Entries taken from a collection =
++++++++++
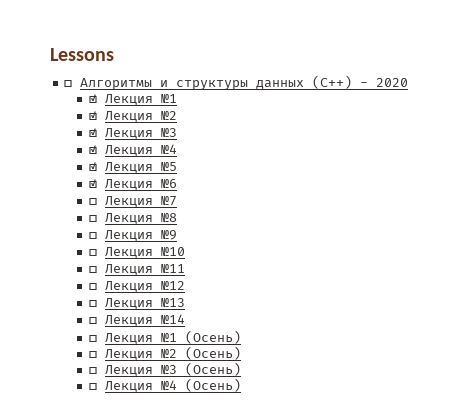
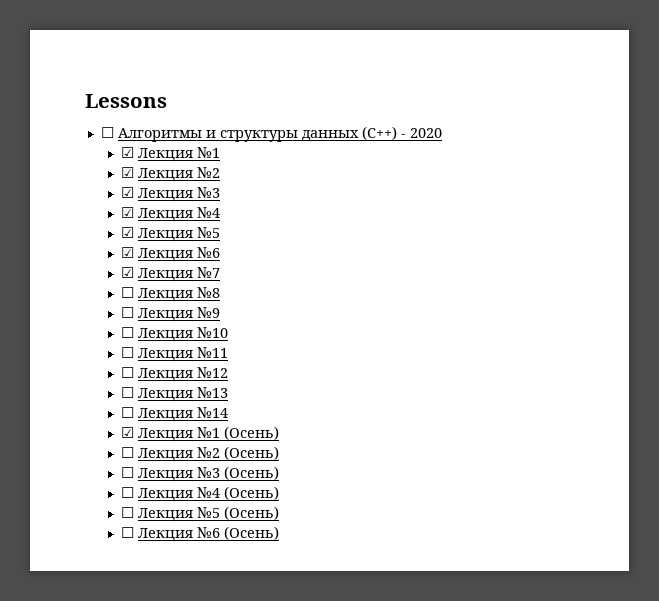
- ☐ Лекция №7
+ ☑ Лекция №7
- ☐ Лекция №1 (Осень)
+ ☑ Лекция №1 (Осень)
+ ☐ Лекция №5 (Осень)
+ ☐ Лекция №6 (Осень)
++++++++++
Your goal =
Whenever "Осень" occurs in a line above, copy that line.

Problem solution =
- ☐ Лекция №1 (Осень)
+ ☑ Лекция №1 (Осень)
+ ☐ Лекция №5 (Осень)
+ ☐ Лекция №6 (Осень)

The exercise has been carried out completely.